'''

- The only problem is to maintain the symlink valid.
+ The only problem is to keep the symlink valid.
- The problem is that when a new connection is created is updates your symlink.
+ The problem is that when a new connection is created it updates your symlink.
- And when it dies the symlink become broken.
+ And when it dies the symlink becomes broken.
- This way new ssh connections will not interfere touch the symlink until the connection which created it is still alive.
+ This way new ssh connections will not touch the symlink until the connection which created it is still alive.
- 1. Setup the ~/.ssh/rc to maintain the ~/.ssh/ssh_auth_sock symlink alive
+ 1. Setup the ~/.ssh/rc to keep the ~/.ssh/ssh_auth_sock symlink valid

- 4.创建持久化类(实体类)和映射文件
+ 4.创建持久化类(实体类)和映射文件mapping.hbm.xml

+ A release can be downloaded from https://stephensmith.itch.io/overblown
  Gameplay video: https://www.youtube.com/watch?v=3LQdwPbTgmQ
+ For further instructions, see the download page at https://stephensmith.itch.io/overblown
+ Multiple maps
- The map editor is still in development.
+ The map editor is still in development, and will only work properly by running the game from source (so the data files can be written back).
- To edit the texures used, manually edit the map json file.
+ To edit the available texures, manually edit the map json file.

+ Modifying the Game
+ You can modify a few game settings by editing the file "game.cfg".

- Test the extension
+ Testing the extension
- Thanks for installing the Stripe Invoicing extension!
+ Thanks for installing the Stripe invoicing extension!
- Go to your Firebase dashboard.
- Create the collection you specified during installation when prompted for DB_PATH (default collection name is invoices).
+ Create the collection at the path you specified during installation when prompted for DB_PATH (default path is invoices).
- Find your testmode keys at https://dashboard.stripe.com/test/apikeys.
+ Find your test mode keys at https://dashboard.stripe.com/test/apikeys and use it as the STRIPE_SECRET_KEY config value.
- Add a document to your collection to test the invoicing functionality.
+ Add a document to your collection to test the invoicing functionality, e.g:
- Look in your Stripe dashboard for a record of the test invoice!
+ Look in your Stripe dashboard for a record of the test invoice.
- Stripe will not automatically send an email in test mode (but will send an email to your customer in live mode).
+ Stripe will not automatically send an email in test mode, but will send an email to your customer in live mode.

'''

• **TASK DESCRIPTION**: Go through the material above and output exactly the lines from the one containing "downloaded from https://stephensmith.itch.io/overblown" through the one containing "- Add a document".

• **RESPONSE BOX**:
+ A release can be downloaded from https://stephensmith.itch.io/overblown
  Gameplay video: https://www.youtube.com/watch?v=3LQdwPbTgmQ
+ For further instructions, see the download page at https://stephensmith.itch.io/overblown
+ Multiple maps
- The map editor is still in development.
+ The map editor is still in development, and will only work properly by running the game from source (so the data files can be written back).
- To edit the texures used, manually edit the map json file.
+ To edit the available texures, manually edit the map json file.

+ Modifying the Game
+ You can modify a few game settings by editing the file "game.cfg".

- Test the extension
+ Testing the extension
- Thanks for installing the Stripe Invoicing extension!
+ Thanks for installing the Stripe invoicing extension!
- Go to your Firebase dashboard.
- Create the collection you specified during installation when prompted for DB_PATH (default collection name is invoices).
+ Create the collection at the path you specified during installation when prompted for DB_PATH (default path is invoices).
- Find your testmode keys at https://dashboard.stripe.com/test/apikeys.
+ Find your test mode keys at https://dashboard.stripe.com/test/apikeys and use it as the STRIPE_SECRET_KEY config value.
- Add a document to your collection to test the invoicing functionality.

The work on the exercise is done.